Spanish elections are driving the country crazy. We’ve done two rounds already and we may find ourselves having to vote again.
But what nobody’s talking about are wrinkles. Or rather, the absence of them among our so-called political leaders. What happened to our wrinkles of wisdom?
The answer is photography. When we invented a camera to reproduce the wonders our eyes could see, we overlooked the fact that eyes don’t only record images. They also feel. Human eyes, and most animal eyes, interpret the images they record through feelings. The eye is the mirror of the soul: It chooses what details to focus on in a politician’s speech. It is moved to tears by the feelings and authenticity impersonated by the eyes it looks into. It interprets movements and gestures in a much more humane way than scientifically objective camera will ever do.

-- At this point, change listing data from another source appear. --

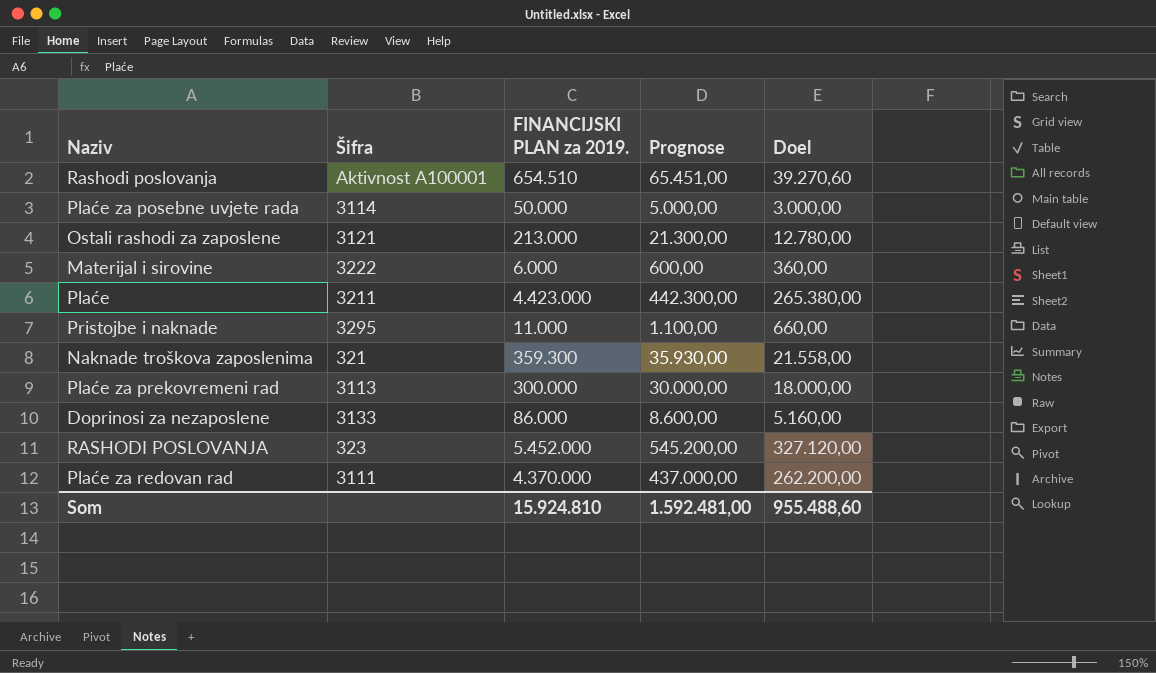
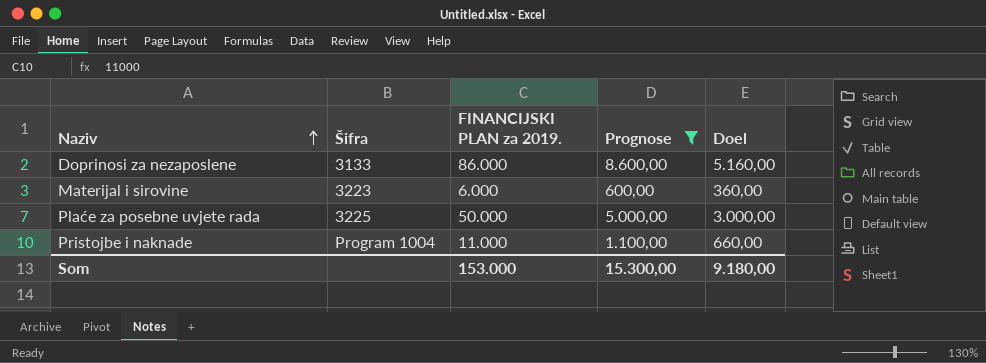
filter: none -> Prognose <= 8.600,00
row order: none -> Naziv ascending
Materijal i sirovine | Šifra: 3222 -> 3223
Plaće za posebne uvjete rada | Šifra: 3114 -> 3225
Pristojbe i naknade | Šifra: 3295 -> Program 1004
Som | FINANCIJSKI PLAN za 2019.: 15.924.810 -> 153.000
Som | Prognose: 1.592.481,00 -> 15.300,00
Som | Doel: 955.488,60 -> 9.180,00

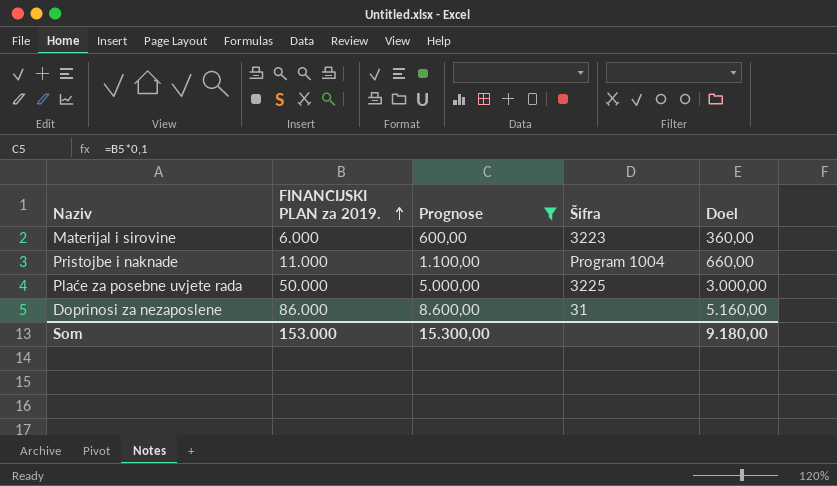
row order: Naziv ascending -> FINANCIJSKI PLAN za 2019. ascending
column Šifra | position: 2 -> 4
Doprinosi za nezaposlene | Šifra: 3133 -> 31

Today’s celebrities struggle to convey pure perfection in front of omnipresent cameras. We all do, in fact. We know that the camera will miss out on the subtle sway of our hips which elicits attention from a room. Indiscreet lenses will show up every imperfection in our silhouette, no matter how much our expensive dress or suit was designed to hide them among real life’s shadows, twists and turns. Most cameras, in short, will simply erase everything that makes us memorable in real life. It takes a very skilled photographer, a master of human Nature, weakness and unconscious disguise, to really capture a person’s essence in a photograph or a video.
So we see many women in politics showing off shiny, wrinkle free faces. Men too. Their skin shines on camera as if they were my four-year-old niece’s chubby cheeks. Every inch of their faces has been carefully plumped up with hyaluronic acid to appear youthful. Sagging chins are rounded up. Falling eye-lids are held back up in place with a little botox here and some other awful substance there. The appearance of youth has kidnapped authenticity, wisdom and leadership. But hey! Everybody looks great on Instagram!
This may all seem the smallest of details to pass over. You may think it has no importance whatsoever. Let them all spend their salaries on a race against age that they will eventually lose anyway. If it makes them successful and happy, why not?
Well. If only because they are our leaders and they seem to have lost their own leadership. Cameras may prey on visual perfection. People don’t. People only follow those who inspire them, move them, make them feel cared for. People focus their human, non-scientific eyes on those whose own eyes convey a deep, knowing connection. The eyes of a leader are full of wrinkles and lines of expression, just like the eyes of a parent who supports you during the worst moments of your life, when nobody else dares to look you in the face. Through sickness, through loss, through personal ordeals that business meetings try to ignore and parties stay silent about. Only wrinkled eyes and skin faded like an old leather couch will look at you with love, compassion and utter faith in your ability to pull through it all. Such are faces which inspire millions to follow them into scary futures.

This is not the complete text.